▶ [Directions for this task]: Once the images are removed, repeat all of the entries exactly.

(Records for this exercise begins)

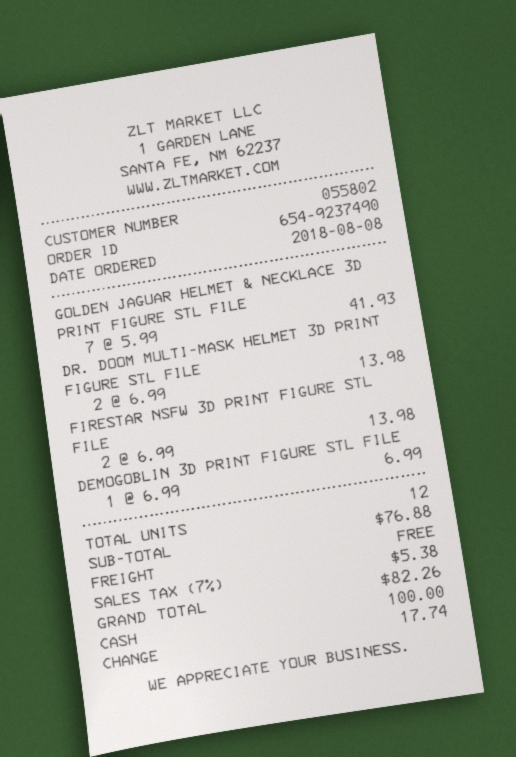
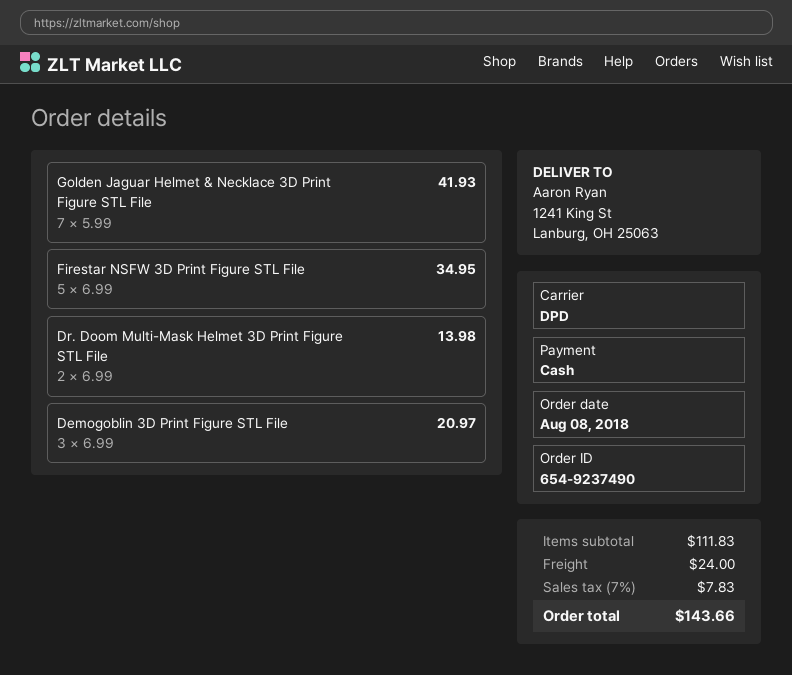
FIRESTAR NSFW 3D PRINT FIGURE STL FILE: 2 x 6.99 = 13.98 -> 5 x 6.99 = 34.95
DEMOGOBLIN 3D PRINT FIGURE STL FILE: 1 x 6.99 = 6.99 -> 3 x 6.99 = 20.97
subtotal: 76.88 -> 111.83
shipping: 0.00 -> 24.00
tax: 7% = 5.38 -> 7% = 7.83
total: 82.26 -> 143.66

(Records for this exercise ends)

▶ [Exercise solution]:
FIRESTAR NSFW 3D PRINT FIGURE STL FILE: 2 x 6.99 = 13.98 -> 5 x 6.99 = 34.95
DEMOGOBLIN 3D PRINT FIGURE STL FILE: 1 x 6.99 = 6.99 -> 3 x 6.99 = 20.97
subtotal: 76.88 -> 111.83
shipping: 0.00 -> 24.00
tax: 7% = 5.38 -> 7% = 7.83
total: 82.26 -> 143.66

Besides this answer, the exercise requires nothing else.